Open hats-bug-reporter[bot] opened 10 months ago
not specific attack vector against ether.fi is discussed
From our dev team, "Our one instance of using mstore within an assembly block refers to existing solidity variables and therefore should not be removed by the compiler as described https://medium.com/certora/overly-optimistic-optimizer-certora-bug-disclosure-2101e3f7994d"
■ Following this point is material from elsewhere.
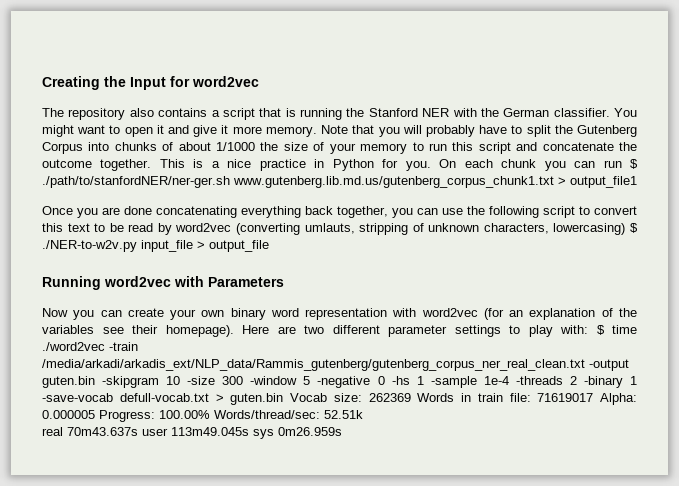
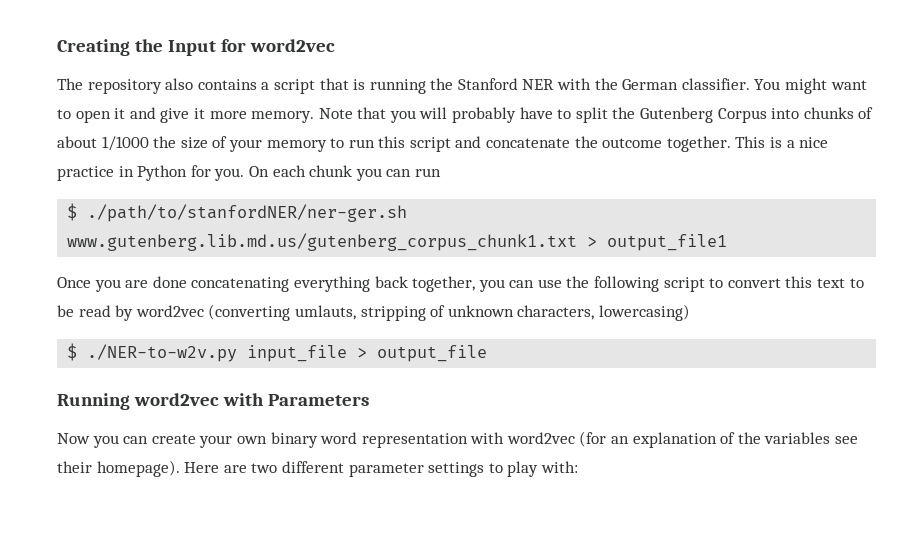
(622, 164) none -> (441, 172) //
(626, 229) none -> (690, 312) //
[596,325,637,335] [42,342,138,351] [42,359,629,371] [42,376,637,388] [42,393,637,405] [42,410,363,422] [42,427,342,439] $ time ./word2vec -train /media/arkadi/arkadis_ext/NLP_data/Rammis_gutenberg/gutenberg_corpus_ner_real_clean.txt -output guten.bin -skipgram 10 -size 300 -window 5 -negative 0 -hs 1 -sample 1e-4 -threads 2 -binary 1 -save-vocab defull-vocab.txt > guten.bin Vocab size: 262369 Words in train file: 71619017 Alpha: 0.000005 Progress: 100.00% Words/thread/sec: 52.51k // real 70m43.637s user 113m49.045s sys 0m26.959s -> (578, 467) none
Github username: @0xfuje Submission hash (on-chain): 0x8a56dce519b226f5a3c93538eeb51ec4f8dc135ea004a4f43247343252fb14ca Severity: medium
Description:
Description
The project uses solidity version 0.8.13 which contains bugs not yet fixed compared to a newer compiler version. The following bugs are mitigated in 0.8.14 & 0.8.15 release:
However the most important one is the optimizer bug that can have severe consequences via removing assembly blocks:
Optimizer Bug Regarding Memory Side Effects of Inline Assembly
which only occur under specific conditions: optimizer must be enabled and use legacy compilation instead of --via-ir which are true for the current configuration of the project:
foundry.toml
The following contracts compiled with
0.8.13
contain assembly blocks that might be vulnerable. Any newly introduced assembly blocks here are at risk of being removed by the compiler.src/EtherFiNode.sol
src/RegulationManagerV2.sol
src/StakingManager.sol
It's worth to mention the project also has dependencies that use assembly blocks which might be vulnerable as well. Read the official disclosure by Certora: Overly Optimistic Optimizer.
Recommendation
Consider using a more up to date solidity compiler version instead of
0.8.13
. In the future be mindful about compiler bugs, it's a good practice to read Solidity release announcements which highlight the previous bugs in older compiler versions.